Can you confine him to the patio somehow? Then he can go outside and lie in the sun without getting into trouble.


----------



## RonE (Feb 3, 2007)

This might not work with a golden doodle, but when a lab or a Plott hound get muddy, I find it best to let them dry and then just brush it out. 

To discourage digging, I have put bricks - or even dog poop- in the hole before filling it back in. Some people have had success with providing a cleaner alternative place to dig - like a sandbox. 

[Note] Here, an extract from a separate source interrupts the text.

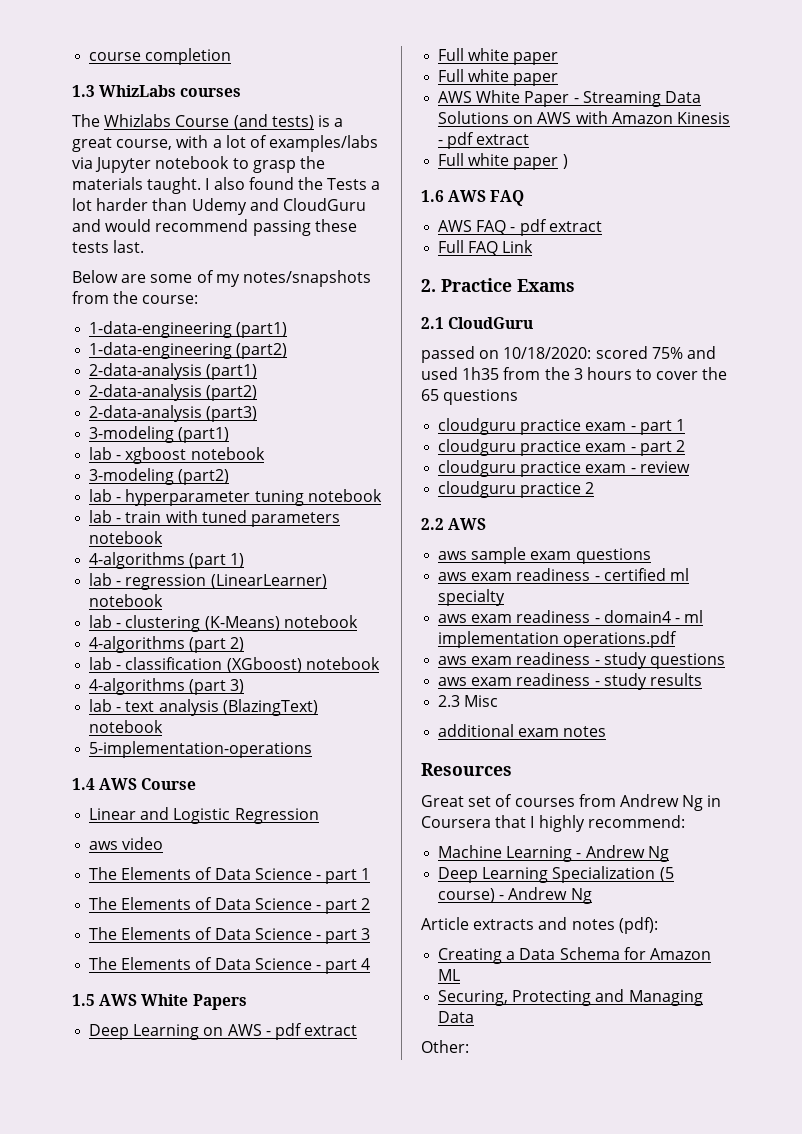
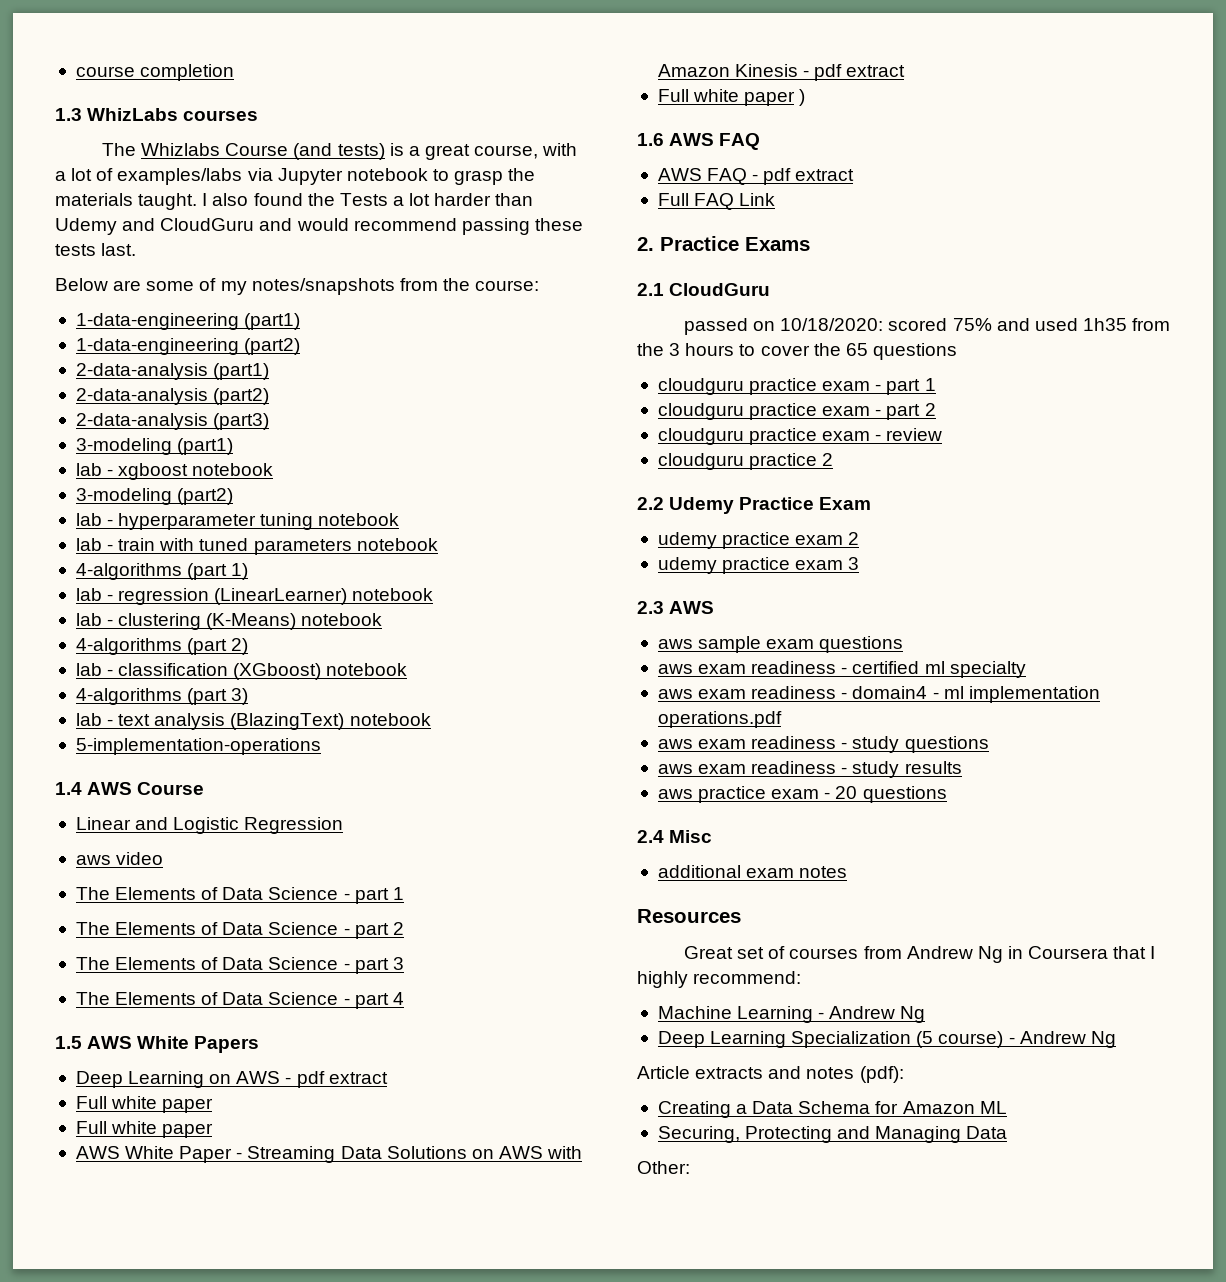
(444, 524) none -> [669,497,872,514] [657,532,860,549] [657,557,860,574] [637,601,664,614] Udemy Practice Exam // udemy practice exam 2 // udemy practice exam 3 // 2.3
[438,695,461,707] 2.3 -> [657,786,947,803] [637,830,664,843] aws practice exam - 20 questions // 2.4

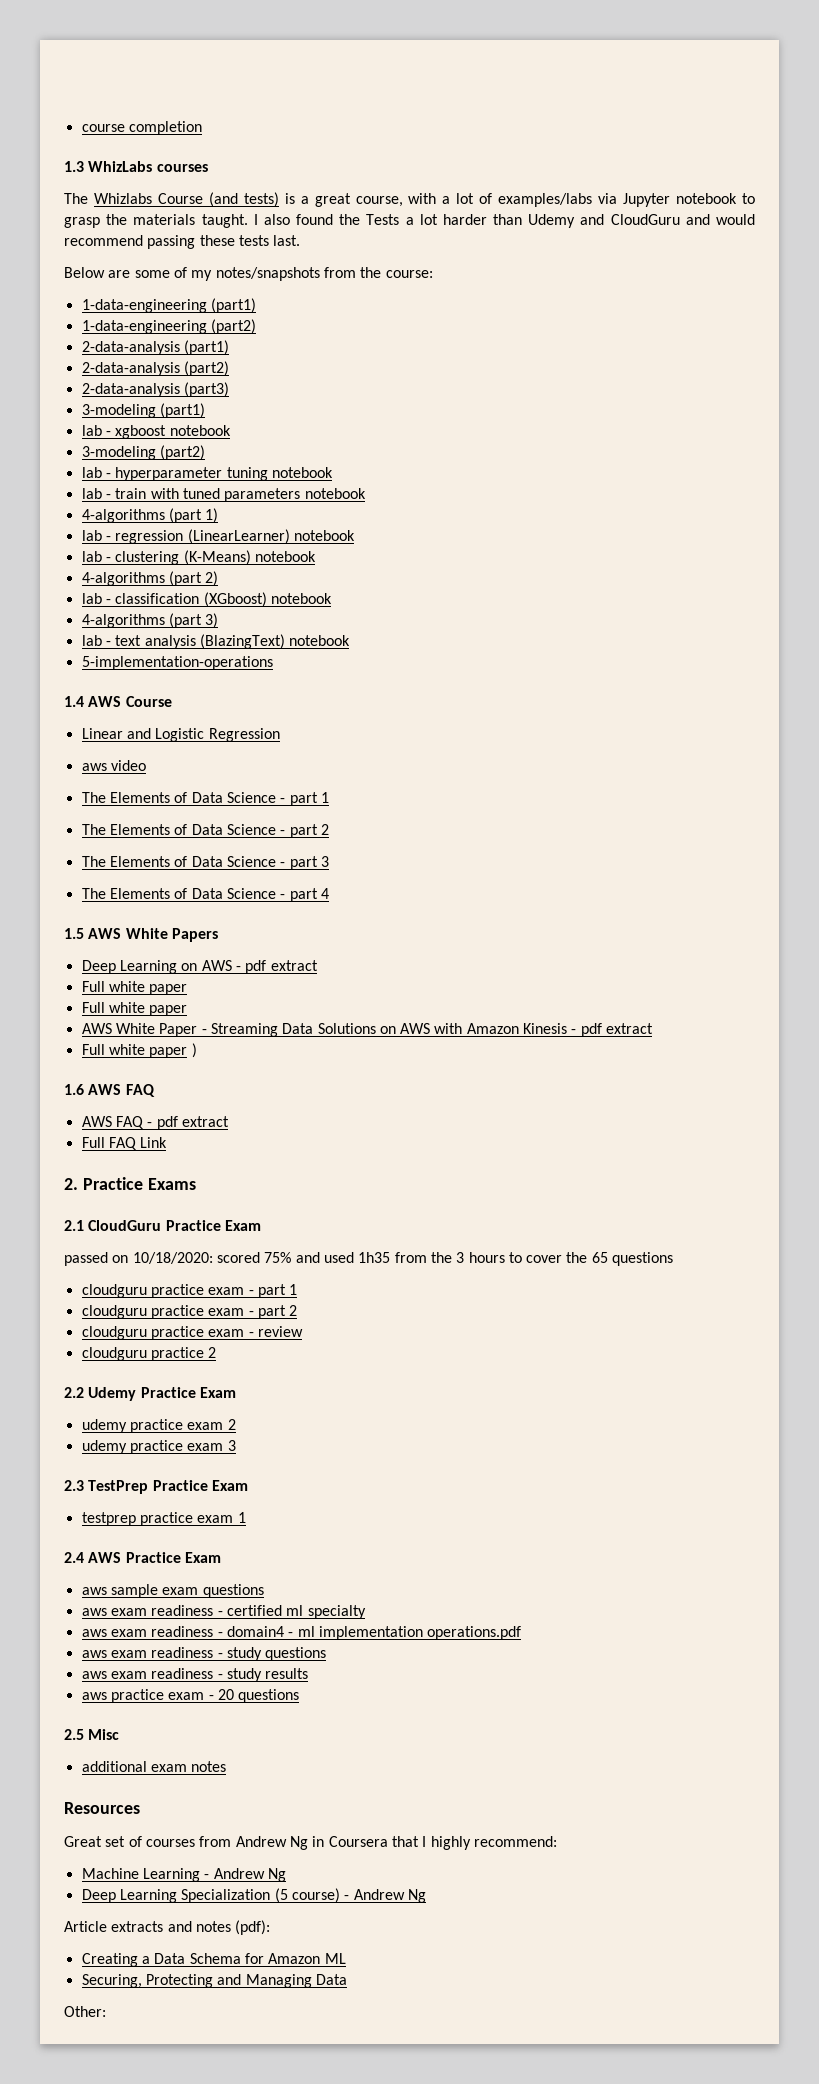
(771, 289) none -> [165,1220,261,1231] Practice Exam
[669,601,715,614] AWS -> [88,1480,248,1494] [81,1512,246,1526] [64,1552,221,1563] TestPrep Practice Exam // testprep practice exam 1 // 2.4 AWS Practice Exam
[637,830,664,843] 2.4 -> [64,1729,84,1740] 2.5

Only slightly off-topic but my two girls used to dig a lot. I looked out to check on them and saw what looked like an excavation to put a basement under our screened porch. I saw that one dog - the little one - was missing and I said, "Okay, where have you buried Zeke?" When he heard his name, he climbed out of the hole, where he had completely disappeared.


----------



## Kyllobernese (Feb 5, 2008)

This is getting to our muddy time of year. I just keep the dogs confined to one room till they dry off. Even the Shih Tzu x Maltese, I don't bath them, just let them dry and brush them. Susie, my Bernese cross, lies down when she comes in and when she dries she leaves dust pans full of dirt where she has laid to dry off. Just have to put up with it till summer comes.


----------



## Amaryllis (Dec 28, 2011)

Poodle fur sucks dirt in. It's not like regular fur.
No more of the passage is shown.